My field isn’t materials science, but I’d want to hear from someone whose is before concluding whether something was vacuum welding, and I’m almost certain the demonstrations done in open air are not vacuum welding.
It’s certainly possible. But given that an unregulated gas flame can easily reach the temperatures needed to melt aluminum and the apparent work-hardening of the foil into a billet, what is your reason for thinking that?
For my part, I think there’s too little information to make a conclusion, but there’s no obvious reason to assume it’s unlikely the video is real.
Hooligans, not fans. We managed to get rid of most of them in the 1990s and don’t want them back.

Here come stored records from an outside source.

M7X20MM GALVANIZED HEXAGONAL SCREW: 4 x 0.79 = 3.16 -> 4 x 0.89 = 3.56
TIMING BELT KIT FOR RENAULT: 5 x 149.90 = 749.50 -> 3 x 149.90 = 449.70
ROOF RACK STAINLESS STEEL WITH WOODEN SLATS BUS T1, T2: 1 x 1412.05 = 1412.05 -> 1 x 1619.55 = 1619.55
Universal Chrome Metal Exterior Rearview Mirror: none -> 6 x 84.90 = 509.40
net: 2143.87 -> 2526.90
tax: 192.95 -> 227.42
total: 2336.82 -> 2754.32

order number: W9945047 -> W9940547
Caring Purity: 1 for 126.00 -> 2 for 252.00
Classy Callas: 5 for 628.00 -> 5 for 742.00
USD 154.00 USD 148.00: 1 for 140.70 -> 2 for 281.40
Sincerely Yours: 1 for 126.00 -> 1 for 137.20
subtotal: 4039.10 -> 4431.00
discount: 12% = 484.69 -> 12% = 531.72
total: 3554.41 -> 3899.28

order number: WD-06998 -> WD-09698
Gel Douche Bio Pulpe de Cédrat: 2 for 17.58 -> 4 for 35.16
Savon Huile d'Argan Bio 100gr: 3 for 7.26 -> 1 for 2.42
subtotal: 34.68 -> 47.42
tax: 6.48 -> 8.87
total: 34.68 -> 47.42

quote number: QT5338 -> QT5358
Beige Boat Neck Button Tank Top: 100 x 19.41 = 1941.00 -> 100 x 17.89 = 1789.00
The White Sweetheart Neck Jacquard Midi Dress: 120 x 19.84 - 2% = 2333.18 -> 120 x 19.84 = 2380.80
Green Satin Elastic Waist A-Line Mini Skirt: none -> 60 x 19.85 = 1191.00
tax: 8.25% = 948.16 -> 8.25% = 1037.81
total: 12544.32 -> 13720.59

I learned about Millwall bricks during my training to become a steward at Carlisle United. The warning sign was someone carrying a broadsheet who you wouldn’t normally expect to read one, or as my supervisor said
Skinheads are not the Guardian’s target audience
I do have a degree in chemistry, but I’m not asserting what is happening in the video (if real), I’m just talking about what might be plausible. But it certainly is plausible to vacuum weld metal surfaces without extreme conditions.
The reason I’m skeptical is simply that if it were possible to work with aluminum this easily, it seems like that would be much more widely known. If the result is as good as the video makes it look, then the technique would be extremely useful.
Mine are in physics, so I’ll take your word for it.
Wouldn’t aluminum be a poor blade material though? It seems like the edge would never be as well aligned as a steel alloy and roll and dull much quicker.
Sure, it’s a garbage metal for knives or any kind of tooling, but you could make lots of other things this way. If I want to make a custom aluminum part, my only option at home is to use CNC, so just starting with a correct-sized blank would save me many hours of loud machining. It also seems like you could hammer the foil over a form to make solid metal shells, for example.